### Exercise brief:
Please copy the records below word for word, leaving out the pictures.

### Dataset content:
·····

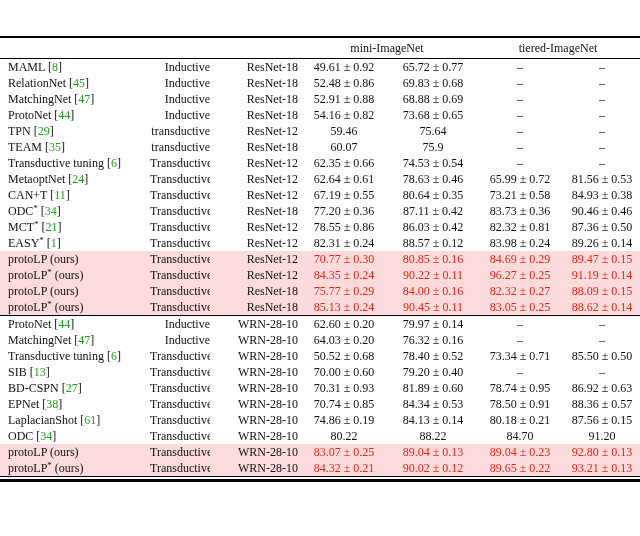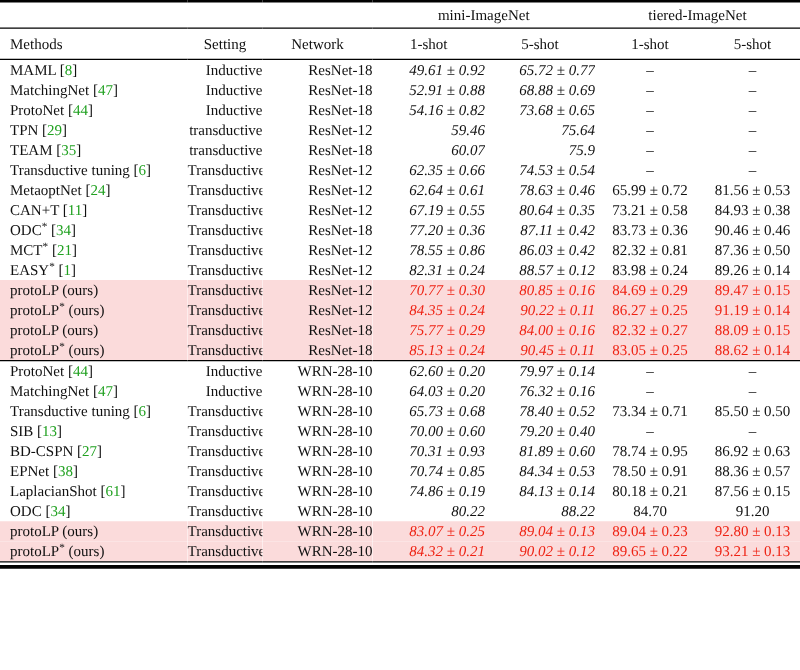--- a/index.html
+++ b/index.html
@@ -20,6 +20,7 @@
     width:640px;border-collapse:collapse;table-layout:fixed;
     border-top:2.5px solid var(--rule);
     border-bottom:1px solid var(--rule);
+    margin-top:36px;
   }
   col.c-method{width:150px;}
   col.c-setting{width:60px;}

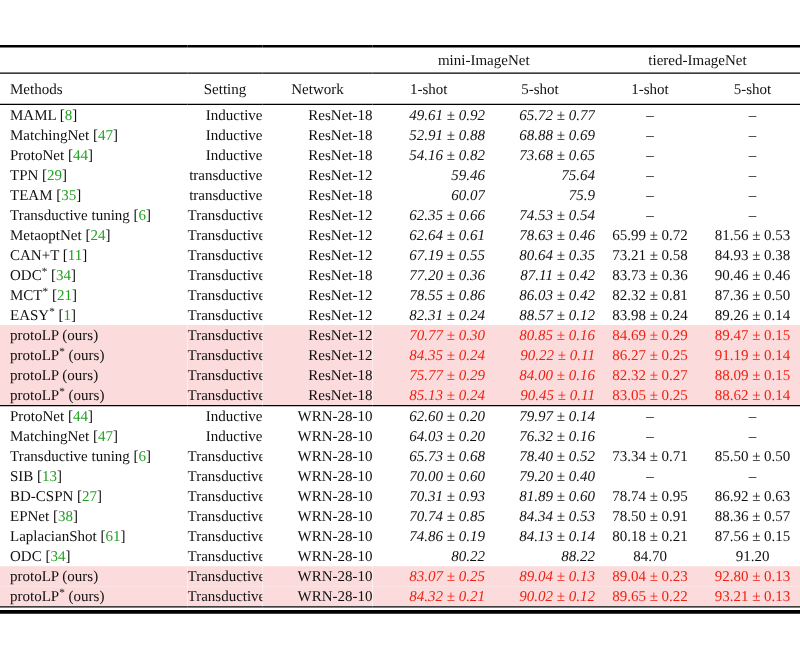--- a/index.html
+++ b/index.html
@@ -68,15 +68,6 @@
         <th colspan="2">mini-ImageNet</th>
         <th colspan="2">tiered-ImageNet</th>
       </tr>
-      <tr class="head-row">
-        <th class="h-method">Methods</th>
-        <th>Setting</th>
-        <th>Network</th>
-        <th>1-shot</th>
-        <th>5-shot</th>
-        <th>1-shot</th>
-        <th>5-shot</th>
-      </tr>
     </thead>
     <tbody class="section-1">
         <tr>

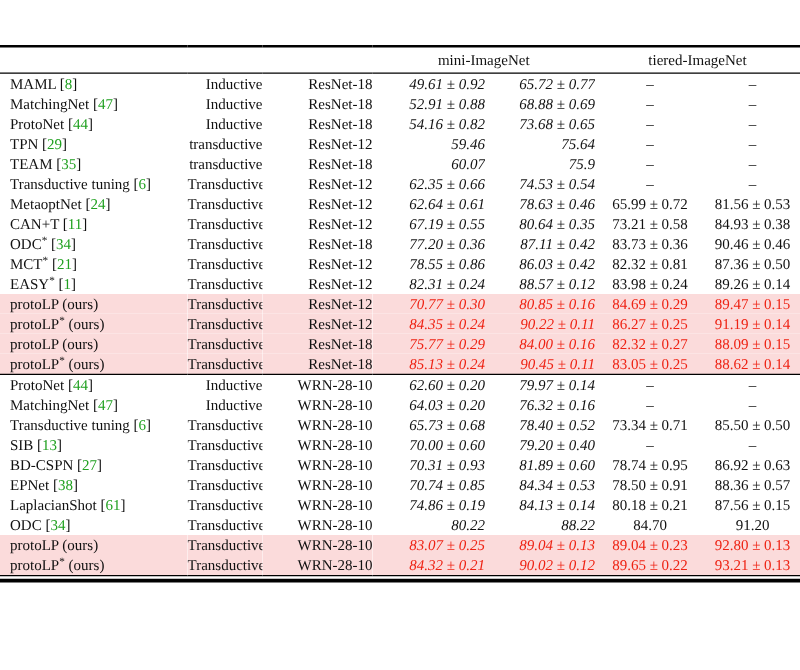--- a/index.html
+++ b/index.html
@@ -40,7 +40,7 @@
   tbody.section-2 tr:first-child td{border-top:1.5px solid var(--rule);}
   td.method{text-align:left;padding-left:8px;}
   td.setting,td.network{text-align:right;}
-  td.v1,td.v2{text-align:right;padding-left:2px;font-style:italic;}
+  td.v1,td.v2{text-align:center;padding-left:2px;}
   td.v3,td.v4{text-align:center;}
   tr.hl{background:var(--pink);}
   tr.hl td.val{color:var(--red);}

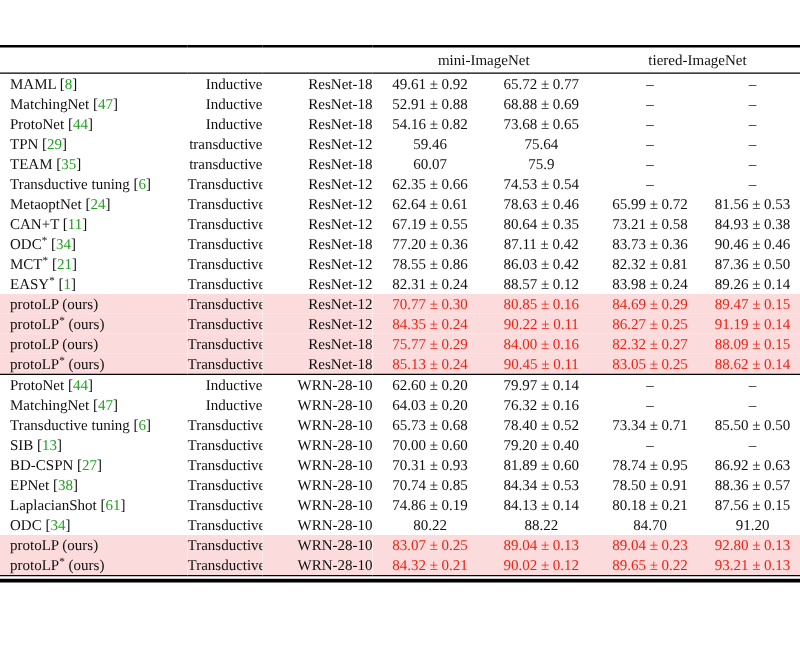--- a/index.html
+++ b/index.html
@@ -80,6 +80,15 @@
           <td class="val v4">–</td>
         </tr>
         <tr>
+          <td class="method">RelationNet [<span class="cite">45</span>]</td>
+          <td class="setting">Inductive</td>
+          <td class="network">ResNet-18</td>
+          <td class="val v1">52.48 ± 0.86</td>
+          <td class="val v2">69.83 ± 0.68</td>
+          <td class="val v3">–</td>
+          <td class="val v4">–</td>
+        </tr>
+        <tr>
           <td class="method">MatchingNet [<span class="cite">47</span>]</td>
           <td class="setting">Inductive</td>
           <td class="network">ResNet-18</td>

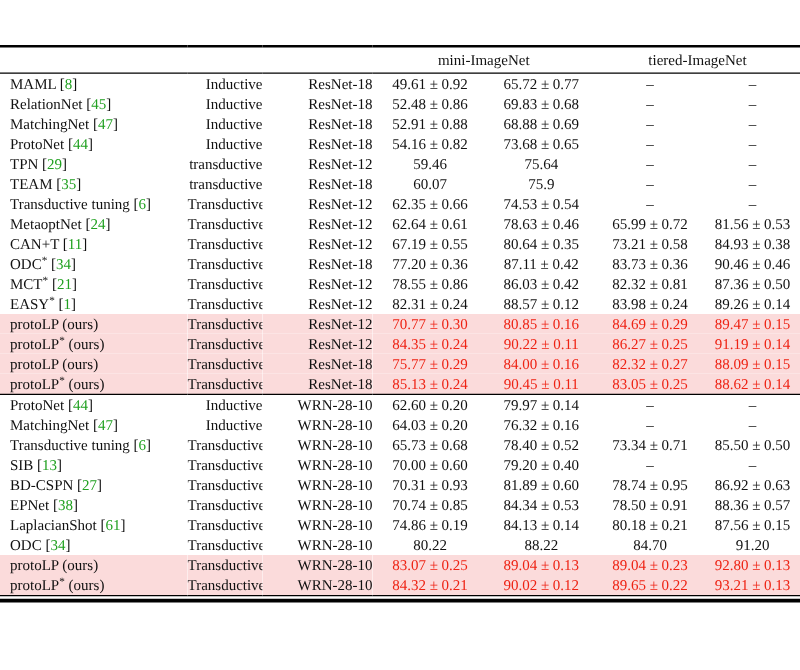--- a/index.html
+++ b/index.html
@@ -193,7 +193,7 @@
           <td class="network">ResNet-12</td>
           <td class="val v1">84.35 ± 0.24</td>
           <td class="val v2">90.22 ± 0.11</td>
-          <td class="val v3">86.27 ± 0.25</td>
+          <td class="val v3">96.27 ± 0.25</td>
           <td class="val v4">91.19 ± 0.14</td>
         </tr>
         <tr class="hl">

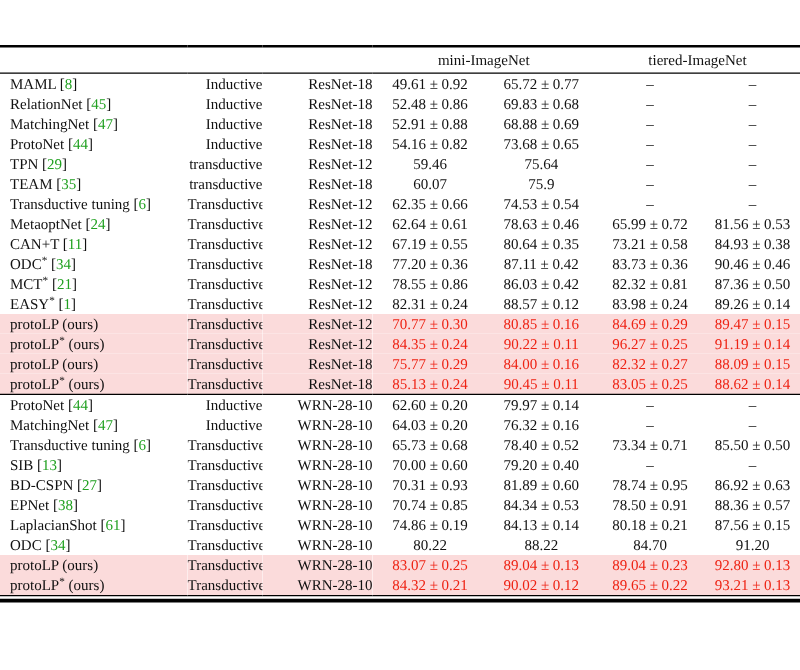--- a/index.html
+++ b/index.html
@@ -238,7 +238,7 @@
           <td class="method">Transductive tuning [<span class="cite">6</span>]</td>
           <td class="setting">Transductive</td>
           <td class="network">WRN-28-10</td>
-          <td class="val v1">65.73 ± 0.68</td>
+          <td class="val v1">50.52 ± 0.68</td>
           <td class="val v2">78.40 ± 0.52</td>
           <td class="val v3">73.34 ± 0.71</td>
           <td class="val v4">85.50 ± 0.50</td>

·····

### Worked solution:
--- a/index.html
+++ b/index.html
@@ -20,6 +20,7 @@
     width:640px;border-collapse:collapse;table-layout:fixed;
     border-top:2.5px solid var(--rule);
     border-bottom:1px solid var(--rule);
+    margin-top:36px;
   }
   col.c-method{width:150px;}
   col.c-setting{width:60px;}

--- a/index.html
+++ b/index.html
@@ -68,15 +68,6 @@
         <th colspan="2">mini-ImageNet</th>
         <th colspan="2">tiered-ImageNet</th>
       </tr>
-      <tr class="head-row">
-        <th class="h-method">Methods</th>
-        <th>Setting</th>
-        <th>Network</th>
-        <th>1-shot</th>
-        <th>5-shot</th>
-        <th>1-shot</th>
-        <th>5-shot</th>
-      </tr>
     </thead>
     <tbody class="section-1">
         <tr>

--- a/index.html
+++ b/index.html
@@ -40,7 +40,7 @@
   tbody.section-2 tr:first-child td{border-top:1.5px solid var(--rule);}
   td.method{text-align:left;padding-left:8px;}
   td.setting,td.network{text-align:right;}
-  td.v1,td.v2{text-align:right;padding-left:2px;font-style:italic;}
+  td.v1,td.v2{text-align:center;padding-left:2px;}
   td.v3,td.v4{text-align:center;}
   tr.hl{background:var(--pink);}
   tr.hl td.val{color:var(--red);}

--- a/index.html
+++ b/index.html
@@ -80,6 +80,15 @@
           <td class="val v4">–</td>
         </tr>
         <tr>
+          <td class="method">RelationNet [<span class="cite">45</span>]</td>
+          <td class="setting">Inductive</td>
+          <td class="network">ResNet-18</td>
+          <td class="val v1">52.48 ± 0.86</td>
+          <td class="val v2">69.83 ± 0.68</td>
+          <td class="val v3">–</td>
+          <td class="val v4">–</td>
+        </tr>
+        <tr>
           <td class="method">MatchingNet [<span class="cite">47</span>]</td>
           <td class="setting">Inductive</td>
           <td class="network">ResNet-18</td>

--- a/index.html
+++ b/index.html
@@ -193,7 +193,7 @@
           <td class="network">ResNet-12</td>
           <td class="val v1">84.35 ± 0.24</td>
           <td class="val v2">90.22 ± 0.11</td>
-          <td class="val v3">86.27 ± 0.25</td>
+          <td class="val v3">96.27 ± 0.25</td>
           <td class="val v4">91.19 ± 0.14</td>
         </tr>
         <tr class="hl">

--- a/index.html
+++ b/index.html
@@ -238,7 +238,7 @@
           <td class="method">Transductive tuning [<span class="cite">6</span>]</td>
           <td class="setting">Transductive</td>
           <td class="network">WRN-28-10</td>
-          <td class="val v1">65.73 ± 0.68</td>
+          <td class="val v1">50.52 ± 0.68</td>
           <td class="val v2">78.40 ± 0.52</td>
           <td class="val v3">73.34 ± 0.71</td>
           <td class="val v4">85.50 ± 0.50</td>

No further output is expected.